The problem of traveling to get away from yourself is that invariably you bring yourself with. A year later, Van Gogh reflects on the irony of having to view his lush landscape from between the bars of his cell in the mental hospital where he voluntarily committed himself, in nearby Saint-Remy-de-Provence: “Certainly this is the road on which there is something new, the road to the South, but men of the North have difficulty penetrating it. And already I can see myself in the future, when I shall have had some success, regretting my solitude and my wretchedness here, when I saw between the iron bars of the cell the reaper in the field below.
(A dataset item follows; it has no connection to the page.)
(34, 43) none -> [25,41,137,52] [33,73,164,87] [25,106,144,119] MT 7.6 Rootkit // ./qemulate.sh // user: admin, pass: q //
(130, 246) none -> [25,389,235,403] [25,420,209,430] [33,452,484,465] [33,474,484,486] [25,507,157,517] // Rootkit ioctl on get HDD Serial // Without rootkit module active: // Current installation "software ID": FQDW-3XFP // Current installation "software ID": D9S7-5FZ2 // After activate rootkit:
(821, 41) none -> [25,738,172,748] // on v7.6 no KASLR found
Misfortune is good for something” (Saint-Remy, early September 1889).

Whatever the motives—aimless, frantic, metaphysical—travel is its own justification. It needs no excuse. This is something conventional society has always found hard to grasp.

Traveling early, long, in no particular direction or destination: the poet Arthur Rimbaud was more adventurous still, running away from home twice at the age of sixteen (though I myself can boast running away twice at fifteen), heading to Paris like all other artists, and then winding up in England, twice, in 1872 and 1874 (as Van Gogh had, twice, in 1873-75 and 1876). Then Rimbaud is literally all over the map: Germany, the Dutch East Indies, Cyprus, Yemen, Ethiopia, before dying in Marseilles in 1891, a year after Van Gogh. The scope of adventure travel by individuals and artists had by then expanded well beyond Europe. Decades earlier Flaubert had visited Greece, Turkey, Lebanon, Egypt, and Carthage. Nobody at the time matched Paul Gauguin’s life travels: Peru, Denmark, Panama, the French Caribbean, and three separate stays in French Polynesia (Tahiti twice and the Marquesas Islands), where he died in 1903. Unless, of course, you were Sir Richard Burton: India, Egypt, Mecca and Medina in Saudi Arabia (disguised as a Persian Muslim), Yemen, Ethiopia, Crimea, Zanzibar, Guinea (and much of the African interior), Brazil, Paraguay, and Syria, before living out his remaining years in Trieste, dying in 1890.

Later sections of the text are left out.